→ PROBLEM STATEMENT: Your answer should be every line below that includes the word "useLocation".

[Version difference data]
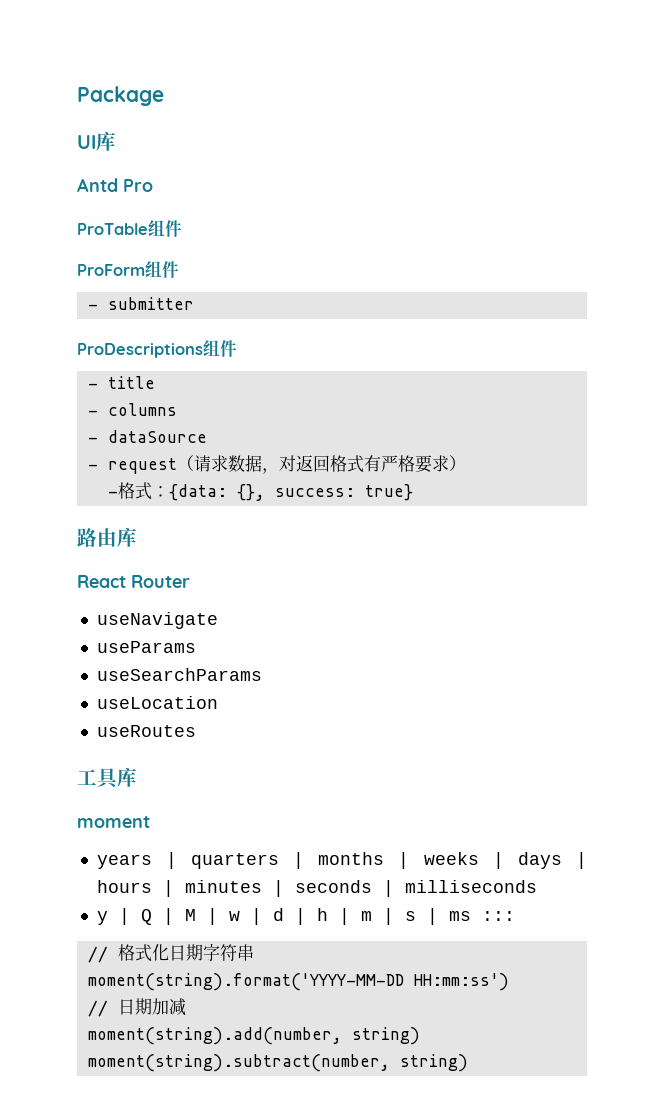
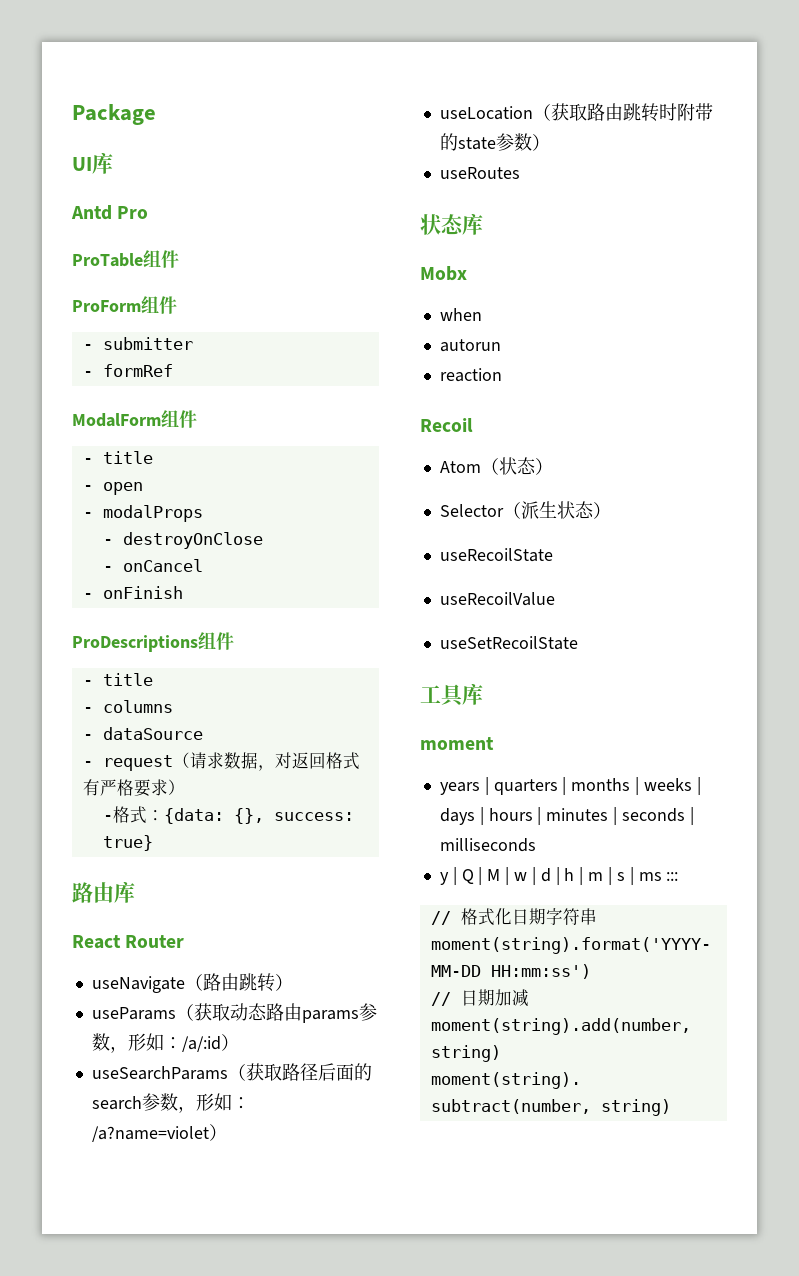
+ - formRef
+ ModalForm组件
+ - title
+ - open
+ - modalProps
+ - destroyOnClose
+ - onCancel
+ - onFinish
- useNavigate
- useParams
- useSearchParams
- useLocation
+ useNavigate（路由跳转）
+ useParams（获取动态路由params参数，形如：/a/:id）
+ useSearchParams（获取路径后面的search参数，形如：/a?name=violet）
+ useLocation（获取路由跳转时附带的state参数）
  useRoutes
+ 状态库
+ Mobx
+ when
+ autorun
+ reaction
+ Recoil
+ Atom（状态）
+ Selector（派生状态）
+ useRecoilState
+ useRecoilValue
+ useSetRecoilState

→ ANSWER FOR THIS EXERCISE:
- useLocation
+ useLocation（获取路由跳转时附带的state参数）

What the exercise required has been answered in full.